29.  Your affiant learned, from promotional documents supplied by Marco Araujo, that [RVDH] made claims that the holds seven (7) patents involved in the process of waste reclamation when, in fact, he holds none. The patent application for the reclamation technology and process relative to the Green Box operations, which was made August 16, 2012, is now labeled as abandoned. [RVDH] still makes reference to the patents held by Green Box in his promotional documents distributed to potential investors, both domestic and foreign, but a search conducted by your affiant on the U.S. Patent and Trade Office reveals no patents held by [RVDH] or Green Box for the type of activities allegedly conducted by Green Box companies.
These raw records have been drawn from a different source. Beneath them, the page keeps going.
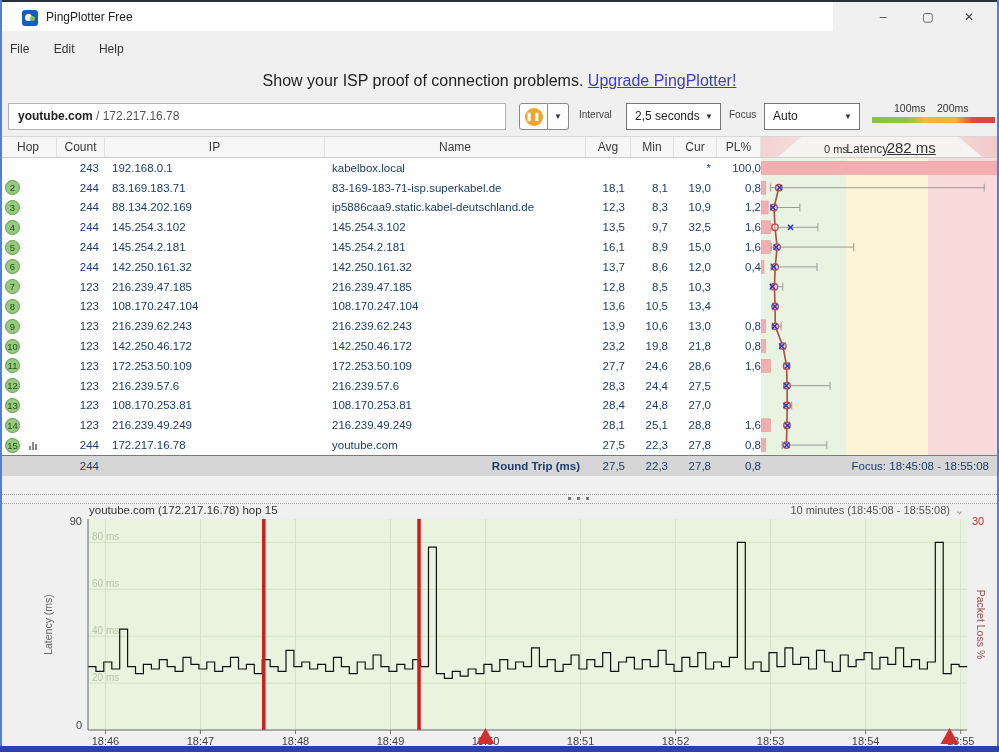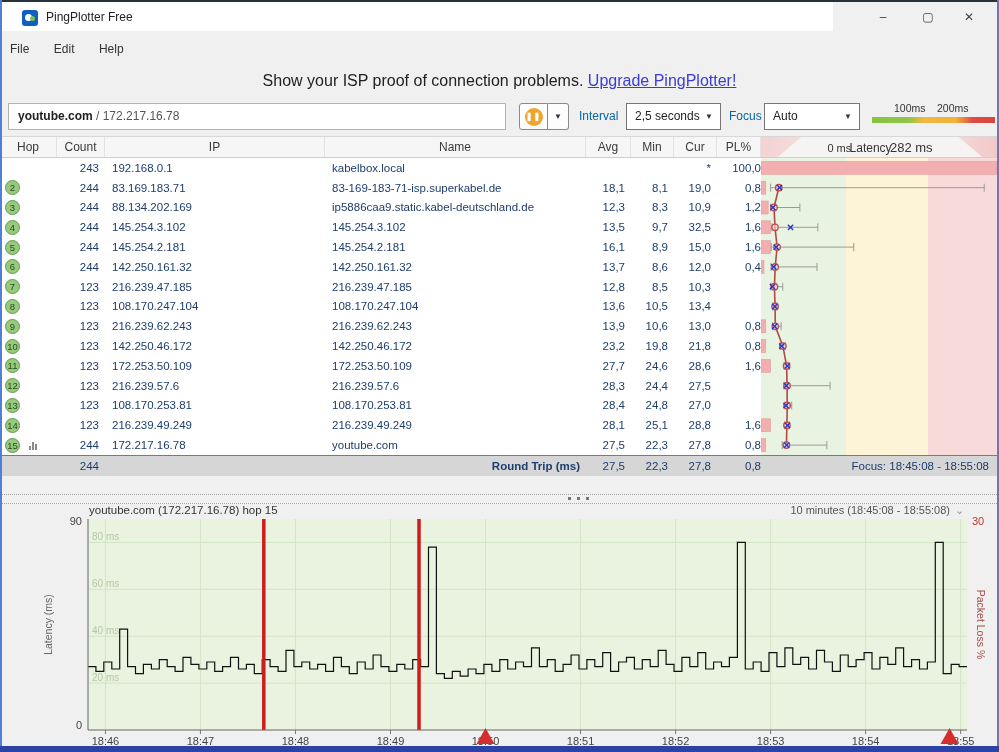--- a/index.html
+++ b/index.html
@@ -24,7 +24,7 @@
   .pausebtn{width:29px;height:27px;background:#fdfdfd;border:1px solid #8a8a8a;border-radius:3px 0 0 3px;display:flex;align-items:center;justify-content:center;}
   .pausecircle{width:18px;height:18px;border-radius:50%;background:#eda52c;color:#fff;font-size:8px;text-align:center;line-height:18px;letter-spacing:1px;font-weight:bold;}
   .pausedrop{width:21px;height:27px;background:#fdfdfd;border:1px solid #8a8a8a;border-left:none;border-radius:0 3px 3px 0;text-align:center;line-height:25px;font-size:8px;color:#333;}
-  .toollabel{top:109px;font-size:12px;color:#0369a1;}
+  .toollabel{top:109px;font-size:10px;color:#404040;}
   .dropdown{top:103px;height:27px;background:#fff;border:1px solid #767676;font-size:12px;color:#222;line-height:25px;padding-left:8px;}
   .droparrow{position:absolute;right:7px;top:0;font-size:8px;color:#333;}
   .legendlabel{top:102px;font-size:10.5px;color:#333;}

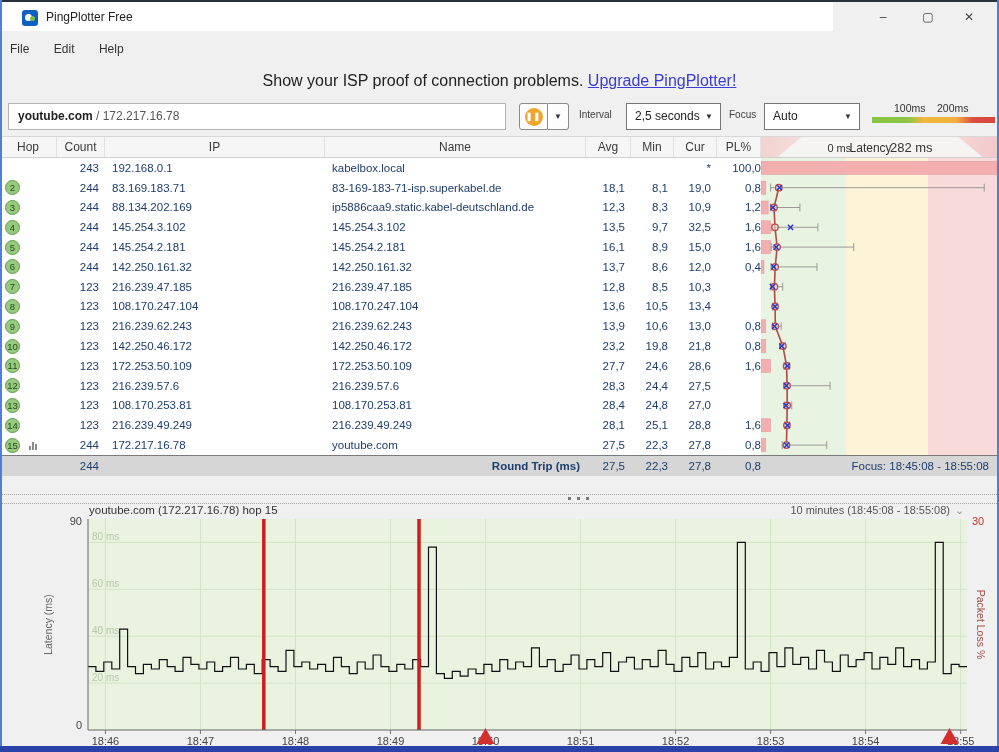--- a/index.html
+++ b/index.html
@@ -36,7 +36,7 @@
   .lattrap{position:absolute;left:0;top:0;width:100%;height:100%;background:#f5f4f2;clip-path:polygon(17% 0,83% 0,93% 100%,7% 100%);}
   .latheadcell span{position:relative;}
   .lat-left{position:absolute;left:5px;top:0;line-height:21px;font-size:11px;color:#333;}
-  .lat-right{position:absolute;right:5px;top:0;line-height:21px;font-size:13px;color:#333;}
+  .lat-right{position:absolute;right:5px;top:0;line-height:21px;font-size:15px;color:#333;text-decoration:underline;}
   .lat-center{position:absolute;left:0;width:100%;text-align:center;line-height:21px;font-size:12px;color:#333;margin-top:17px;}
   .rows{left:0;top:158px;width:999px;height:297px;background:#fff;}
   .trow{display:flex;height:19.8px;font-size:11.5px;color:#1d3d6e;align-items:center;}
VIDEO – GREEN BOX NA GREEN BAY EB-5 FRAUD VICTIM:


The affidavits presented by the State demonstrate that Mr. Van Den Heuvel was soliciting investment and loans from others for his various Green Box entities under the guise that these entities were operational. The affidavits demonstrate that Mr. Van Den Heuvel’s Green Box entities were not operational. The affidavits demonstrate multiple material misrepresentations Mr. Van Den Heuvel made to investors and lenders for the purposes of obtaining investments and loans for Green Box. The affidavits demonstrate that once Mr. Van Den Heuvel obtained investments and loans, he converted the proceeds for his own personal use. The affidavits were based upon information obtained from individuals who had been victimized by Mr. Van Den Heuvel or had been employed by Mr. Van Den Heuvel. …
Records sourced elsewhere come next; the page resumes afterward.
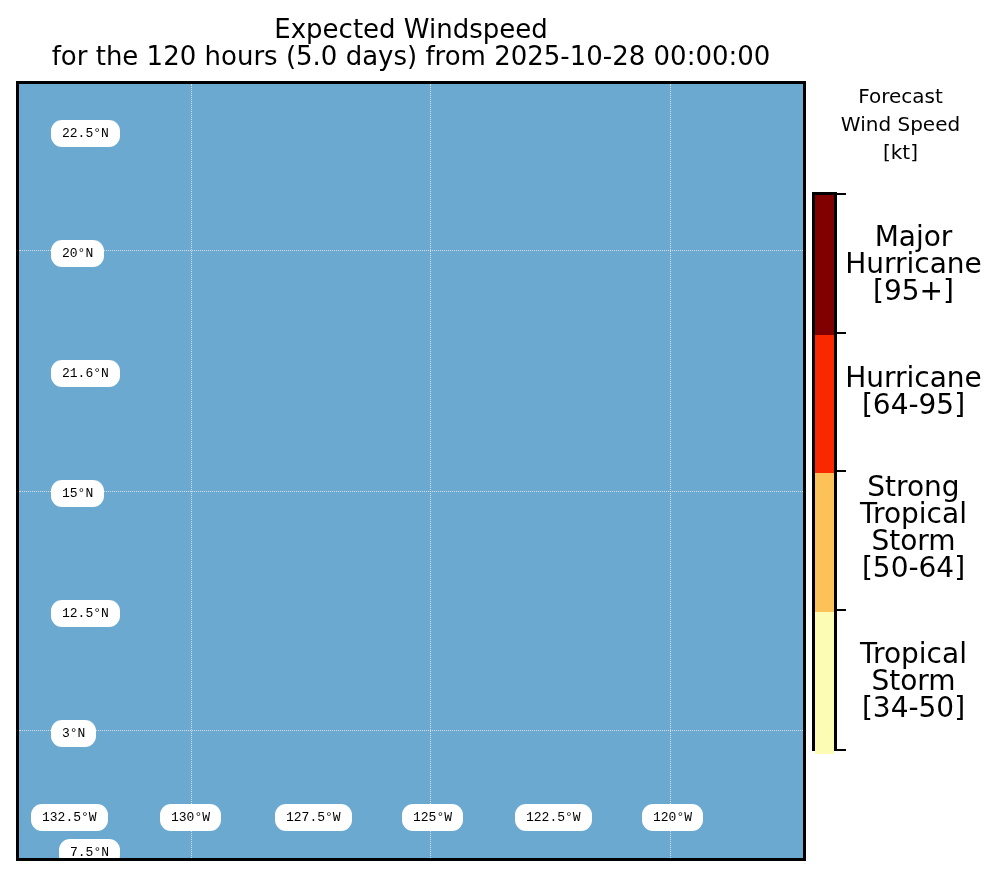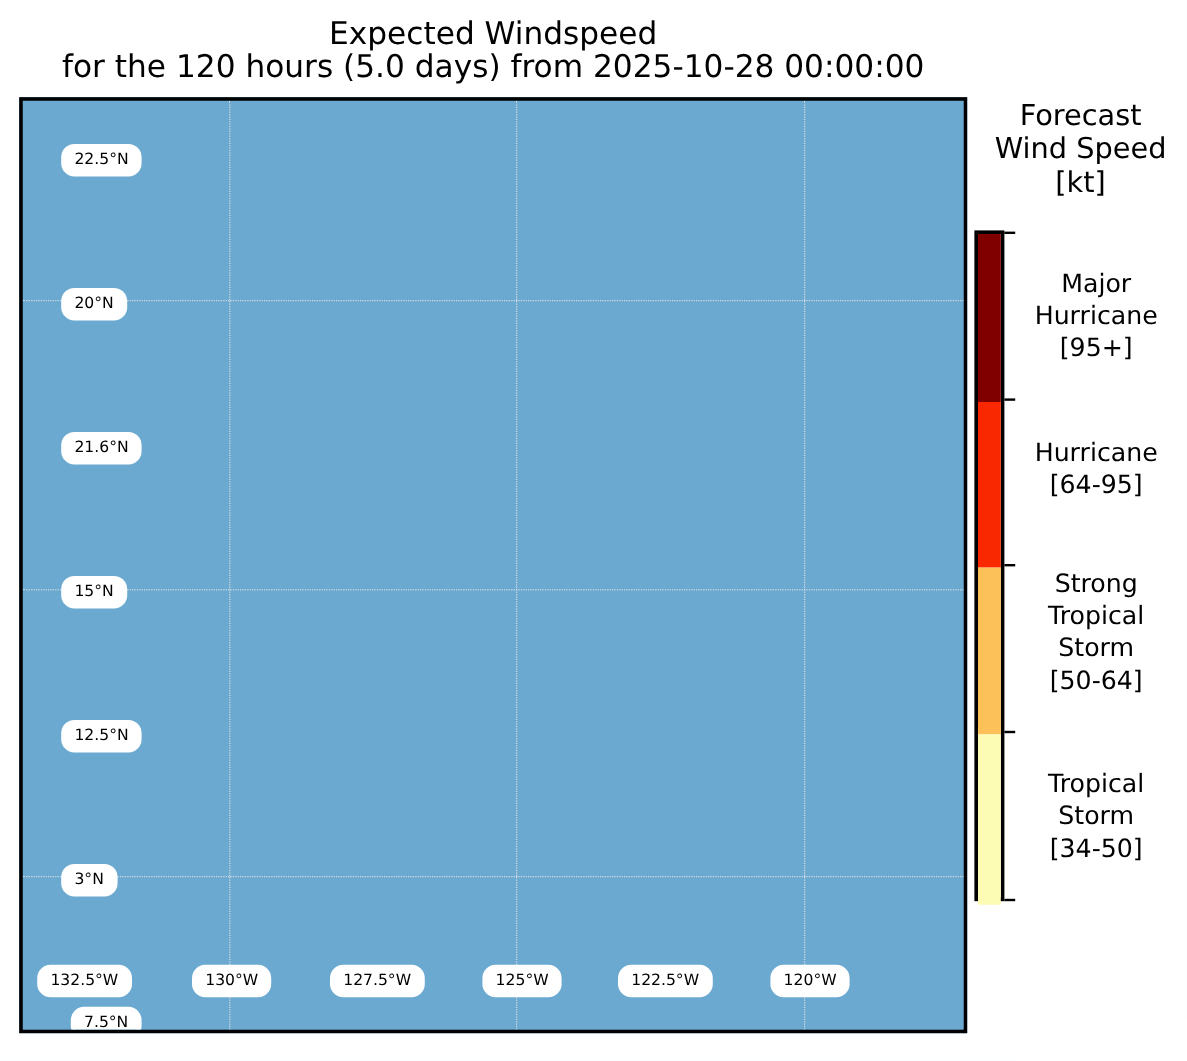--- a/index.html
+++ b/index.html
@@ -83,7 +83,7 @@
     top: 82px;
     width: 177px;
     text-align: center;
-    font-size: 24px;
+    font-size: 20px;
     line-height: 28px;
     color: #000000;
     white-space: pre;

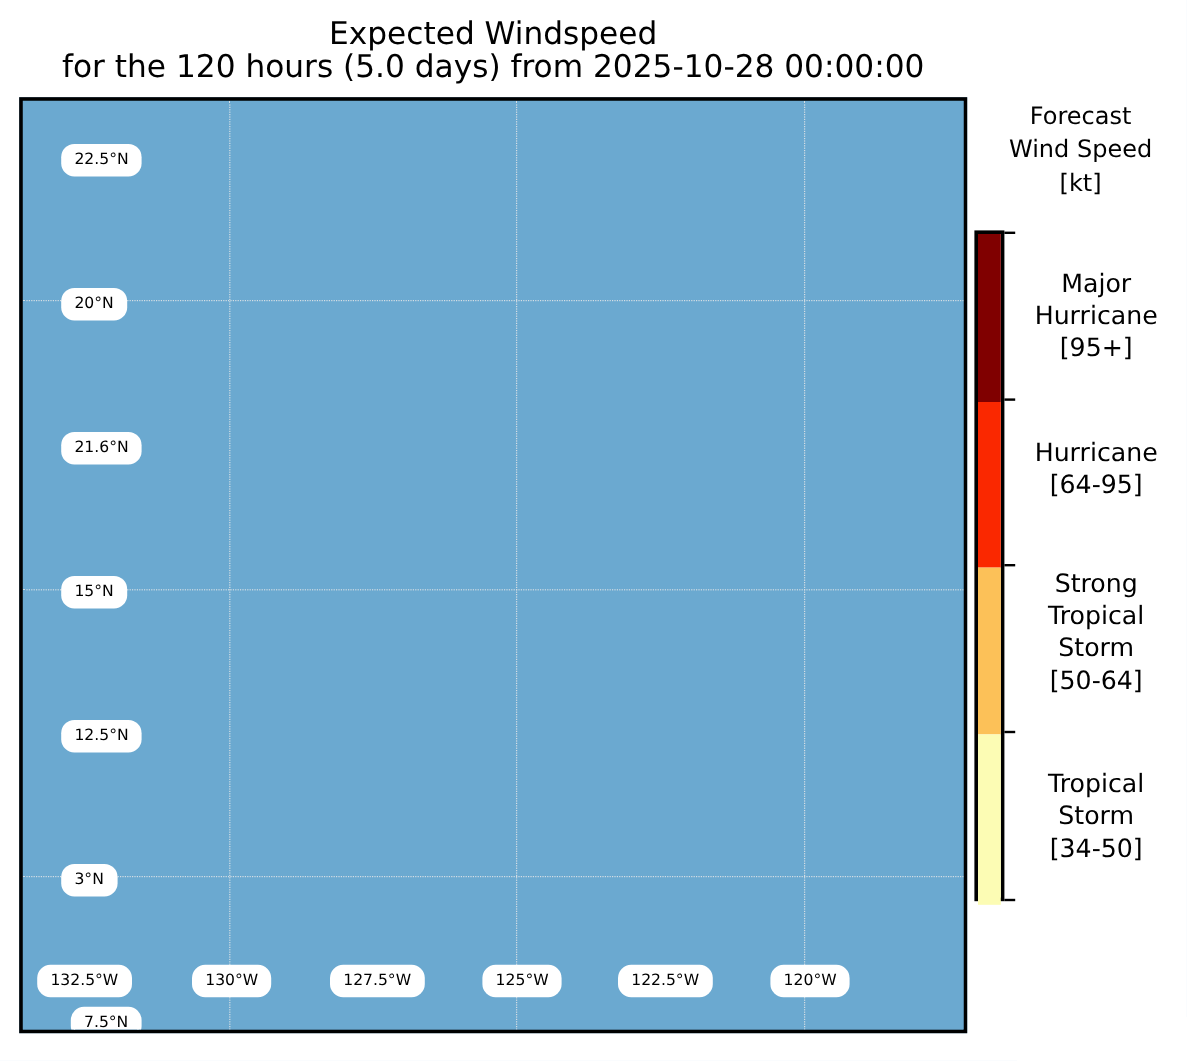--- a/index.html
+++ b/index.html
@@ -39,6 +39,7 @@
     border: 3px solid #000000;
     background: #6ba9d0;
     overflow: hidden;
+    font-family: Liberation Mono, monospace;
   }
   #map-ocean {
     position: absolute;

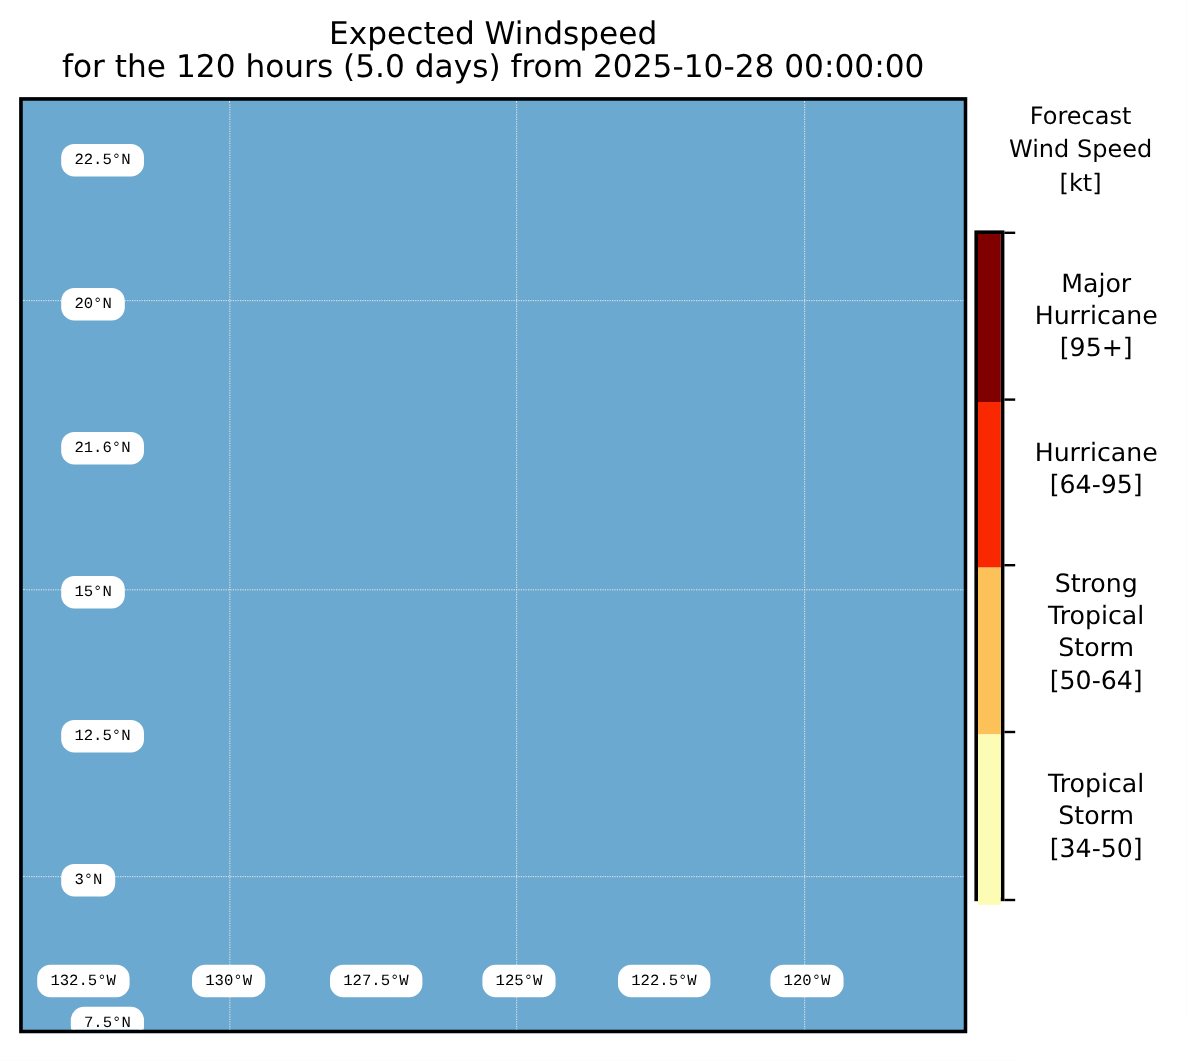--- a/index.html
+++ b/index.html
@@ -115,7 +115,7 @@
     left: 838px;
     width: 151px;
     text-align: center;
-    font-size: 21px;
+    font-size: 28px;
     line-height: 27px;
     color: #000000;
     white-space: pre;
The affidavits demonstrate probable cause to support the conclusion that Mr. Van Den Heuvel made a series of fraudulent representations to others as part of his plan to solicit investment and loans into his various business entities, including his various Green Box entities. … These alleged misrepresentations include: pledging encumbered property as unencumbered property…; guaranteeing property interests in real estate owned by others…; claiming ownership of unowned patents on technology for his Green Box entities as legitimate and accurate. … The affidavits demonstrate allegations that Mr. Van Den Heuvel represents to investors and lenders that his Green Box entities are fully functional business enterprises with fully functional facilities throughout the United States., when there are none. … The affidavits also allege that Mr. Van Den Heuvel represents to investors and lenders that the technology behind the Green Box entities purported business model exists, when in fact it does not. … The affidavits contain allegations demonstrating that once Mr. Van Den Heuvel obtains investments and loans from others for his Green Box entities, he uses the funds for personal expenditures and personal debts.  … These specific investment and loan conversion allegations include: Dr. Marco Araujo’s $600,000 equity investment into Green Box, WEDC’s $1,300,000 loan for Green Box, foreign EB-5 investments into Green Box, Ken Dardis’ $500,000 investment into Green Box, Dodi Management, LLC’s $100,000 investment into Green Box. The affidavits also include allegations that Mr. Van Den Heuvel instructs employees to manipulate Green Box financial records and transfer business funds and assets between his various business and personal accounts. … Ultimately, the affidavits clearly demonstrate probable cause supporting the existing of a pervasive scheme Mr. Van Den Heuvel employed to defraud investors and lenders. …

Multiple witnesses and victims throughout the United States provided information about Mr. Van Den Heuvel and his Green Box entities. Voluminous records were obtained and analyzed by law enforcement to corroborate information and identity Mr. Van Den Heuvel’s criminal conduct.